Los Skin Boosters son tratamientos microinyectables de medicina estética orientados a mejorar la calidad de la piel. Ofrecen resultados inmediatos, son compatibles con el sol y logran un acabado natural.

Los Skin Boosters, literalmente ‘potenciadores de la piel’, se han consolidado como uno de los tratamientos de medicina estética más demandados porque mejoran la calidad cutánea sin alterar los rasgos personales. A diferencia de los rellenos clásicos, que aportan volumen y redefinen partes específicas del rostro, esta técnica hidrata, revitaliza y devuelve frescura al cutis con un resultado discreto y natural. Está indicada tanto para mujeres como para hombres que desean verse mejor sin que se note un cambio artificial.

El tratamiento consiste en aplicar microinyecciones superficiales en puntos estratégicos del rostro. Estas pequeñas infiltraciones, para las que se utilizan agujas muy finas o cánulas específicas, llevan el producto a las capas de la piel donde mejor puede actuar. Se trata de un protocolo habitual en consulta médica, rápido y generalmente bien tolerado, que permite retomar la rutina casi de inmediato.

El producto más empleado como Skin Booster suele ser el ácido hialurónico de baja densidad.

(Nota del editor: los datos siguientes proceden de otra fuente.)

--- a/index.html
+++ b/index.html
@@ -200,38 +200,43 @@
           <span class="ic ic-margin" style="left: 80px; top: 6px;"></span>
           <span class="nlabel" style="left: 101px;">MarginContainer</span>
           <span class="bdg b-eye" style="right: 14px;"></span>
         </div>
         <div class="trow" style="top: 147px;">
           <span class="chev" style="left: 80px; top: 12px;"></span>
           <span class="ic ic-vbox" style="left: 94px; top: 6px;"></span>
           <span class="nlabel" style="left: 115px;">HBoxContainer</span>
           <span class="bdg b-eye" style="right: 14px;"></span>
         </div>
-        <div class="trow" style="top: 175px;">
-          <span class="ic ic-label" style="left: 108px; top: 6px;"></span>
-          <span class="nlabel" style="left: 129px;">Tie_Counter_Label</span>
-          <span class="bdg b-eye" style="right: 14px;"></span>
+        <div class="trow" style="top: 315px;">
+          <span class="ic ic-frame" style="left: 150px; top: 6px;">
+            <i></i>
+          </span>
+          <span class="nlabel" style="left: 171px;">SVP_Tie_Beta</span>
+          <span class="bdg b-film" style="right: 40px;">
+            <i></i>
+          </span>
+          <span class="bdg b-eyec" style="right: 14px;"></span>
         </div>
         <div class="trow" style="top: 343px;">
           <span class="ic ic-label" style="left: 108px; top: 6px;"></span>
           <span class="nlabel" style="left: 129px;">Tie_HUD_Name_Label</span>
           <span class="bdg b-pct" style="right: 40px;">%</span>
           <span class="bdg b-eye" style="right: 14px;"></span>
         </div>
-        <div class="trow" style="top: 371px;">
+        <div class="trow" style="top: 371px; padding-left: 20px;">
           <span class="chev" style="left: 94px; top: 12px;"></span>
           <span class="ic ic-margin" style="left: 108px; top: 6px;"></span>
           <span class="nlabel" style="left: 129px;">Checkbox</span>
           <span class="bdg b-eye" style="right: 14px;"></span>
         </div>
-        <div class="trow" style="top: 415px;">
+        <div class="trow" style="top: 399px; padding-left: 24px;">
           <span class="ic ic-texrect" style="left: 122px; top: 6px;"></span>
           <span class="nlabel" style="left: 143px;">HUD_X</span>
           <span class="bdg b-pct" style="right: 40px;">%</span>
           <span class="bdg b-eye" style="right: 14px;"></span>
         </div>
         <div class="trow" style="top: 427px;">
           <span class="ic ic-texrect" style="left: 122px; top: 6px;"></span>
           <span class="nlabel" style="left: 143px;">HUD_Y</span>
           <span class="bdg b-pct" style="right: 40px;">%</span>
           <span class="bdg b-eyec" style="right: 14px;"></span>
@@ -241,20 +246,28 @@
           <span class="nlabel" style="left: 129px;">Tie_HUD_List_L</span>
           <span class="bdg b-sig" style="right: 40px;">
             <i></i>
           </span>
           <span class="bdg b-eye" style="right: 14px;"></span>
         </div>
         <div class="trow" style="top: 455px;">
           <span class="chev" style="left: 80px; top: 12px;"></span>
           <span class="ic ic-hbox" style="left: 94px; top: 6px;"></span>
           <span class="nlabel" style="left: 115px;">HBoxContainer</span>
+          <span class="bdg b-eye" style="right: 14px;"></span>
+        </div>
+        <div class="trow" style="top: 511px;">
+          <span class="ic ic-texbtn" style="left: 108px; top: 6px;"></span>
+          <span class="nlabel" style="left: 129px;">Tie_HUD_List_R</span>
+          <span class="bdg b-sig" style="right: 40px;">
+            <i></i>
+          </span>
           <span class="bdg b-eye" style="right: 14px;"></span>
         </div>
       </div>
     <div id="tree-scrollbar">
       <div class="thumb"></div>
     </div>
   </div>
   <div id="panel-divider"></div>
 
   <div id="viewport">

Se trata de una sustancia muy utilizada en medicina estética por su capacidad para captar agua y mejorar la hidratación profunda. Esta formulación, mucho más ligera, mejora la textura y la elasticidad de la piel sin modificar volúmenes. También existen versiones que incorporan vitaminas antioxidantes, aminoácidos, minerales o péptidos que estimulan su vitalidad. En los últimos años han ganado protagonismo fórmulas con polinucleótidos (PNs) y activos regeneradores orientados a potenciar la reparación de los tejidos y la luminosidad.

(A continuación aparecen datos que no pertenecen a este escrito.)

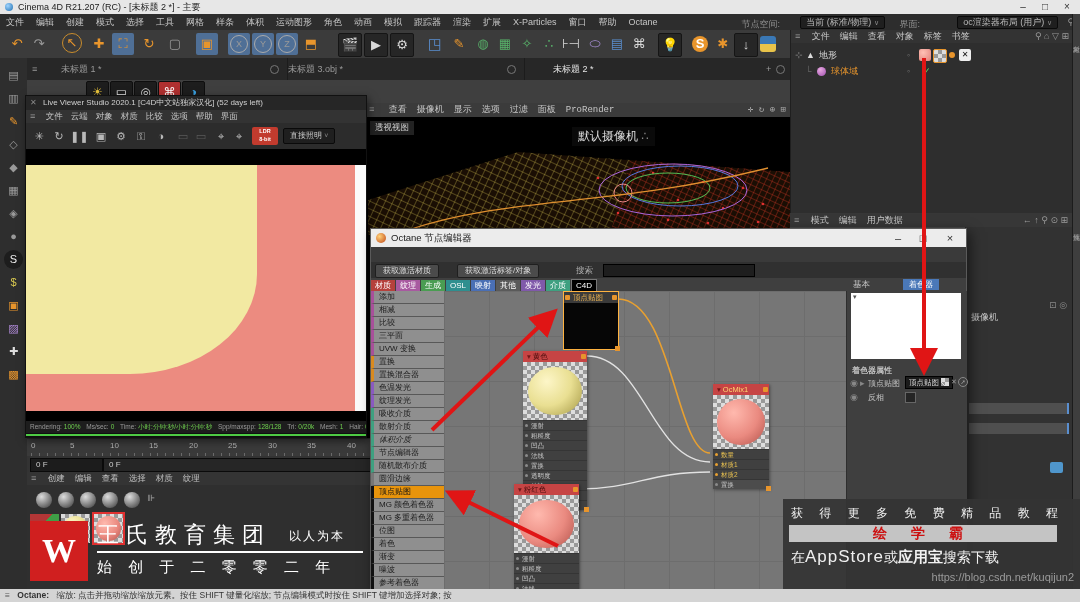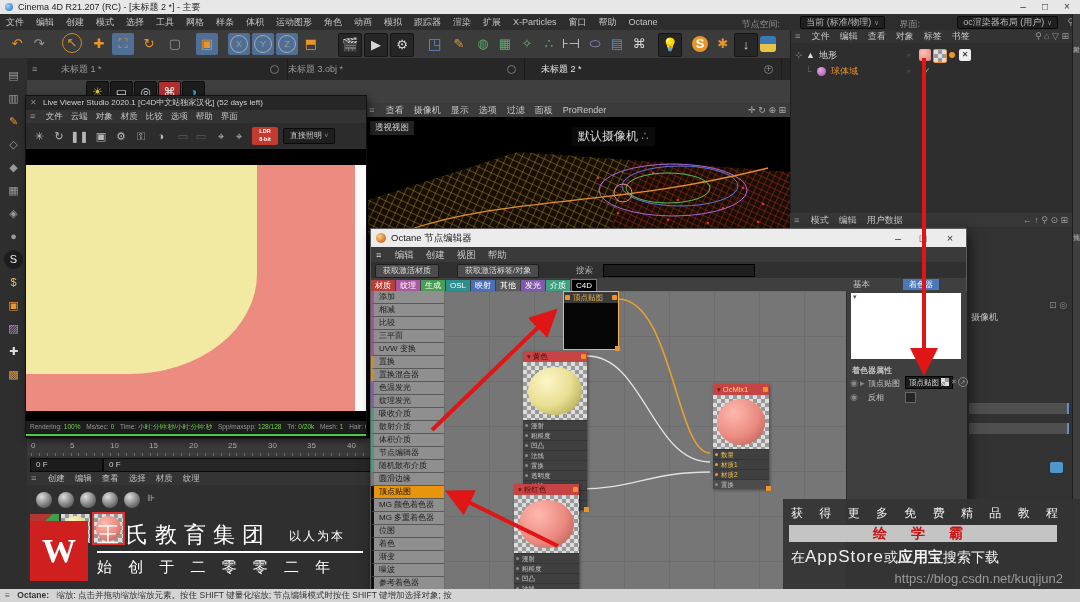--- a/index.html
+++ b/index.html
@@ -35,21 +35,21 @@
   .tabsrow{left:27px;top:58px;width:763px;height:22px;background:#272727;line-height:22px;}
   .doctab{position:absolute;top:0;height:22px;border-right:1px solid #1c1c1c;color:#9a9a9a;padding-left:14px;}
   .doctab.active{color:#e6e6e6;}
   .tabcirc{position:absolute;right:8px;top:7px;width:7px;height:7px;border:1px solid #777;border-radius:50%;}
   
   .iconrow{left:27px;top:80px;width:763px;height:23px;background:#3f3f3f;}
   .ir{position:absolute;top:1px;width:21px;height:21px;line-height:21px;text-align:center;background:#1d1d1d;
       border:1px solid #0e0e0e;border-radius:2px;font-size:12px;}
   
   .viewport{left:365px;top:103px;width:425px;height:357px;background:#000;}
-  .vpmenu{position:absolute;left:0;top:0;width:425px;height:14px;background:#3b3b3b;line-height:14px;}
+  .vpmenu{position:absolute;left:0;top:0;width:425px;height:14px;background:#3b3b3b;line-height:14px;font-family:Liberation Mono, monospace;}
   .vpmenu .mi{display:inline-block;padding:0 5px;color:#c6c6c6;}
   .vpchip{position:absolute;background:#222;color:#ccc;padding:1px 5px;font-size:8.5px;}
   .camchip{position:absolute;background:#0a0a0a;color:#ddd;padding:1px 6px;font-size:12px;}
   
   .lv{left:25px;top:95px;width:340px;height:341px;background:#262626;border:1px solid #111;
       box-shadow:2px 3px 8px rgba(0,0,0,.5);z-index:6;}
   .lvtitle{position:absolute;left:0;top:0;width:100%;height:14px;background:#262626;line-height:14px;color:#cfcfcf;font-size:8px;}
   .lvmenu{position:absolute;left:0;top:14px;width:100%;height:13px;background:#333;line-height:13px;}
   .lvmenu .mi{display:inline-block;padding:0 4px;color:#c6c6c6;font-size:8.5px;}
   .lvtools{position:absolute;left:0;top:27px;width:100%;height:26px;background:#2c2c2c;border-bottom:1px solid #1a1a1a;}
@@ -235,21 +235,21 @@
     <i class="g ls" style="top:238px;color:#e8952c" data-glyph="▣"></i>
     <i class="g ls" style="top:261px;color:#b08ad8" data-glyph="▨"></i>
     <i class="g ls" style="top:284px;color:#ddd" data-glyph="✚"></i>
     <i class="g ls" style="top:307px;color:#e8952c" data-glyph="▩"></i>
   </div>
 
   <div class="abs tabsrow">
     <i class="g" style="position:absolute;left:5px;top:0;color:#999" data-glyph="≡"></i>
     <div class="doctab" style="left:20px;width:226px"><span>未标题 1 *</span><span class="tabcirc"></span></div>
     <div class="doctab" style="left:247px;width:236px"><span>未标题 3.obj *</span><span class="tabcirc"></span></div>
-    <div class="doctab active" style="left:500px;width:240px"><span>未标题 2 *</span><span class="tabcirc"></span></div>
+    <div class="doctab active" style="left:512px;width:240px"><span>未标题 2 *</span><span class="tabcirc"></span></div>
     <div class="doctab" style="left:725px;width:30px;border:none">+</div>
   </div>
 
   <div class="abs iconrow">
     <i class="g ir" style="left:59px;color:#e8c33c" data-glyph="☀"></i>
     <i class="g ir" style="left:83px;color:#eee" data-glyph="▭"></i>
     <i class="g ir" style="left:107px;color:#ddd" data-glyph="◎"></i>
     <i class="g ir" style="left:131px;background:#b03030;color:#fff" data-glyph="⌘"></i>
     <i class="g ir" style="left:155px;color:#3aa0e0" data-glyph="◑"></i>
   </div>
@@ -432,24 +432,20 @@
   </div>
 
   <div class="abs ne">
     <div class="netitle">
       <span class="neicon"></span>
       <span style="margin-left:20px">Octane 节点编辑器</span>
       <span class="newbtn" style="right:58px">–</span>
       <span class="newbtn" style="right:33px">□</span>
       <span class="newbtn" style="right:6px">×</span>
     </div>
-    <div class="nemenu">
-      <i class="g" style="padding:0 5px;color:#ddd" data-glyph="≡"></i>
-      <span class="mi">编辑</span><span class="mi">创建</span><span class="mi">视图</span><span class="mi">帮助</span>
-    </div>
     <div class="nebtns">
       <span class="nebtn" style="left:4px">获取激活材质</span>
       <span class="nebtn" style="left:86px">获取激活标签/对象</span>
       <span style="position:absolute;left:205px;top:3px;color:#b0b0b0;font-size:8.5px">搜索</span>
       <span style="position:absolute;left:232px;top:2px;width:150px;height:11px;background:#1e1e1e;border:1px solid #000"></span>
     </div>
     <div class="netabs nowrap">
       <span class="netab" data-tab-index="0" style="background: rgb(181, 65, 60);">材质</span><span class="netab" data-tab-index="1" style="background: rgb(168, 90, 160);">纹理</span><span class="netab" data-tab-index="2" style="background: rgb(74, 157, 82);">生成</span><span class="netab" data-tab-index="3" style="background: rgb(47, 143, 143);">OSL</span><span class="netab" data-tab-index="4" style="background: rgb(74, 111, 181);">映射</span><span class="netab" data-tab-index="5" style="background: rgb(90, 90, 90);">其他</span><span class="netab" data-tab-index="6" style="background: rgb(128, 89, 170);">发光</span><span class="netab" data-tab-index="7" style="background: rgb(63, 160, 128);">介质</span><span class="netab" data-tab-index="8" style="background: rgb(0, 0, 0);">C4D</span>
       <span style="position:absolute;left:482px;color:#c0c0c0;font-size:8.5px">基本</span>
       <span class="shaderchip" style="position:absolute;left:532px;top:1px">着色器</span>
@@ -460,21 +456,21 @@
         <div class="ne-item" style="border-left-color: rgb(168, 80, 154);">相减</div>
         <div class="ne-item" style="border-left-color: rgb(168, 80, 154);">比较</div>
         <div class="ne-item" style="border-left-color: rgb(168, 80, 154);">三平面</div>
         <div class="ne-item" style="border-left-color: rgb(168, 80, 154);">UVW 变换</div>
         <div class="ne-item" style="border-left-color: rgb(216, 138, 32);">置换</div>
         <div class="ne-item" style="border-left-color: rgb(216, 138, 32);">置换混合器</div>
         <div class="ne-item" style="border-left-color: rgb(138, 90, 192);">色温发光</div>
         <div class="ne-item" style="border-left-color: rgb(138, 90, 192);">纹理发光</div>
         <div class="ne-item" style="border-left-color: rgb(63, 160, 128);">吸收介质</div>
         <div class="ne-item" style="border-left-color: rgb(63, 160, 128);">散射介质</div>
-        <div class="ne-item" style="border-left-color: rgb(63, 160, 128);">体积介质</div>
+        <div class="ne-item" style="border-left-color: rgb(63, 160, 128); font-style: italic;">体积介质</div>
         <div class="ne-item" style="border-left-color: rgb(63, 160, 128);">节点编辑器</div>
         <div class="ne-item" style="border-left-color: rgb(63, 160, 128);">随机散布介质</div>
         <div class="ne-item" style="border-left-color: rgb(119, 119, 119);">圆滑边缘</div>
         <div class="ne-item active" style="border-left-color: rgb(17, 17, 17);">顶点贴图</div>
         <div class="ne-item" style="border-left-color: rgb(17, 17, 17);">MG 颜色着色器</div>
         <div class="ne-item" style="border-left-color: rgb(17, 17, 17);">MG 多重着色器</div>
         <div class="ne-item" style="border-left-color: rgb(17, 17, 17);">位图</div>
         <div class="ne-item" style="border-left-color: rgb(17, 17, 17);">着色</div>
         <div class="ne-item" style="border-left-color: rgb(17, 17, 17);">渐变</div>
         <div class="ne-item" style="border-left-color: rgb(17, 17, 17);">噪波</div>
@@ -574,21 +570,21 @@
       </div>
     </div>
   </div>
 
   <div class="abs ad">
     <div style="position:absolute;left:8px;top:6px;font-size:12px;letter-spacing:6.5px;white-space:nowrap">获 得 更 多 免 费 精 品 教 程</div>
     <div class="adbar">绘 学 霸</div>
     <div style="position:absolute;left:8px;top:48px;font-size:14px;white-space:nowrap">
       <span>在</span><span style="font-size:17px;letter-spacing:1px">AppStore</span><span>或</span><b style="font-size:15px">应用宝</b><span>搜索下载</span>
     </div>
-    <div style="position:absolute;right:17px;top:72px;font-size:13px;color:#9a9a9a">https://blog.csdn.net/kuqijun2</div>
+    <div style="position:absolute;right:6px;top:72px;font-size:11px;color:#9a9a9a">https://blog.csdn.net/kuqijun2</div>
   </div>
 
   <div class="abs statusbar nowrap">
     <i class="g" style="padding:0 5px;color:#555" data-glyph="≡"></i>
     <b>Octane:</b>
     <span style="margin-left:5px">缩放: 点击并拖动缩放缩放元素。按住 SHIFT 键量化缩放; 节点编辑模式时按住 SHIFT 键增加选择对象; 按</span>
   </div>
 
   <svg class="abs anno">
     <defs>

Los especialistas suelen recomendar varias sesiones iniciales, separadas en el tiempo. Luego conviene acudir a sesiones periódicas de mantenimiento, según la edad, el estado de la piel y los objetivos de cada paciente. El efecto más inmediato suele apreciarse en un rostro hidratado y radiante. La mejora de textura, elasticidad y luminosidad evoluciona de forma progresiva durante las semanas posteriores.

Entre los principales atractivos de los Skin Boosters está la naturalidad de sus resultados. No cambian facciones ni congelan expresiones. Mejoran la apariencia general de la piel y suavizan signos de cansancio o deshidratación. Por eso encajan especialmente bien en personas que prefieren tratamientos compatibles con una vida activa y al aire libre. Siempre conviene contar con la valoración previa de un profesional cualificado y usar protector solar.